--- EXERCISE DETAILS ---
The entries follow. Copy every line in which "none" appears.

--- RECORD SET ---
%%
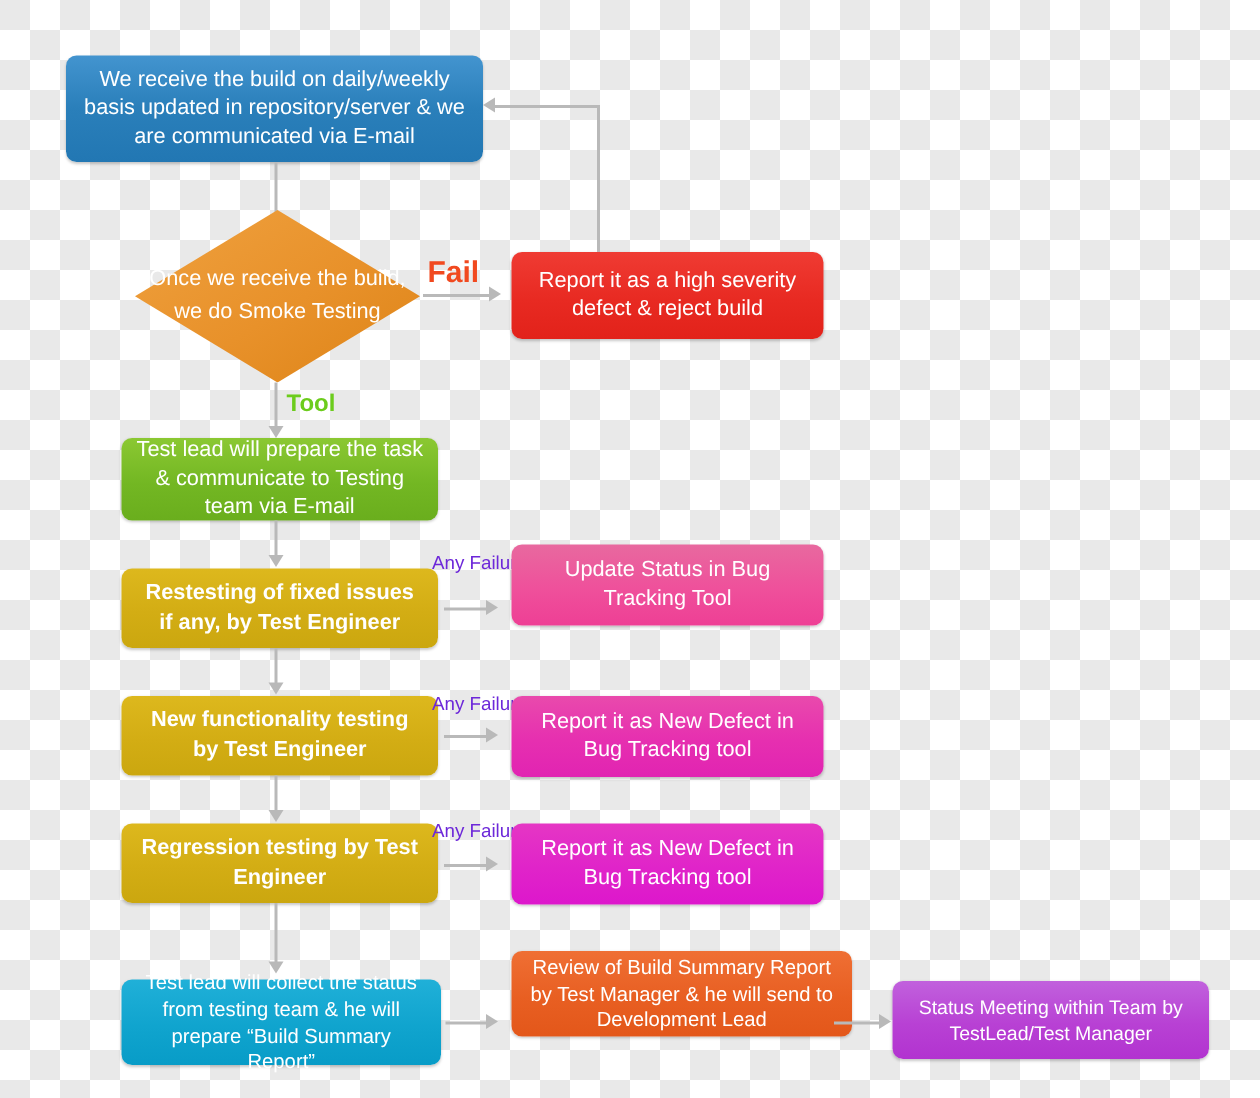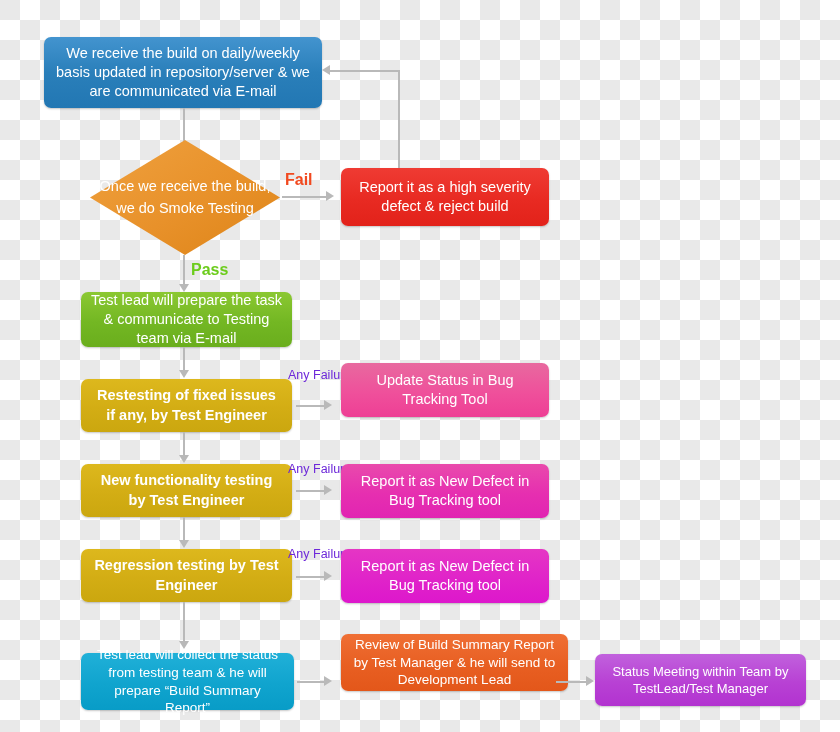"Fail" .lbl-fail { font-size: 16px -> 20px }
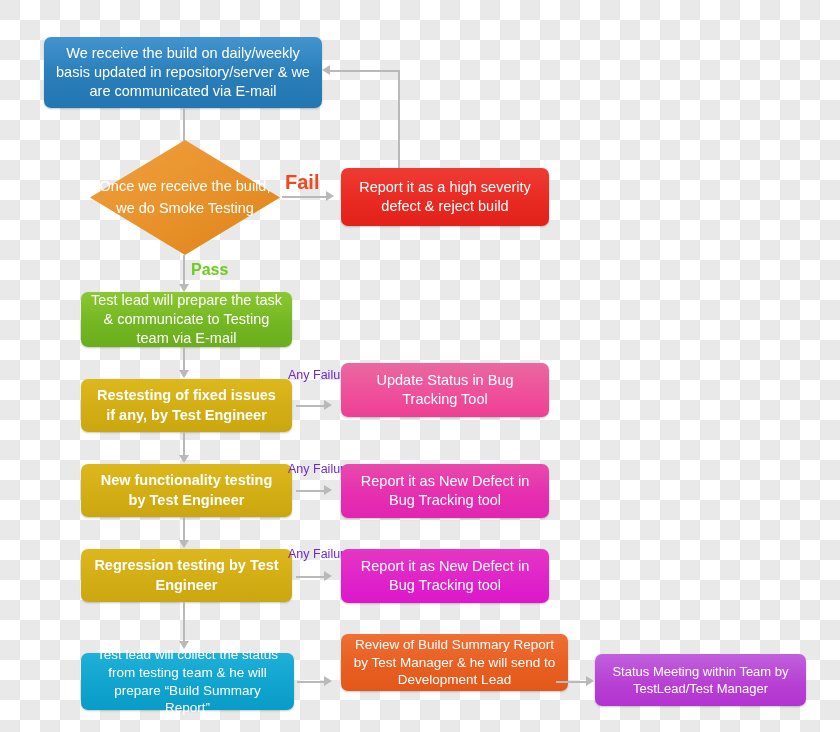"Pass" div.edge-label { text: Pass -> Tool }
%%
%%
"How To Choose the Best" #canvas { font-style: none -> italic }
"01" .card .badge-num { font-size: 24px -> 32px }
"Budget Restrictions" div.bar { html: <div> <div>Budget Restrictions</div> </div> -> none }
%%
--- RESPONSE BOX ---
"How To Choose the Best" #canvas { font-style: none -> italic }
"Budget Restrictions" div.bar { html: <div> <div>Budget Restrictions</div> </div> -> none }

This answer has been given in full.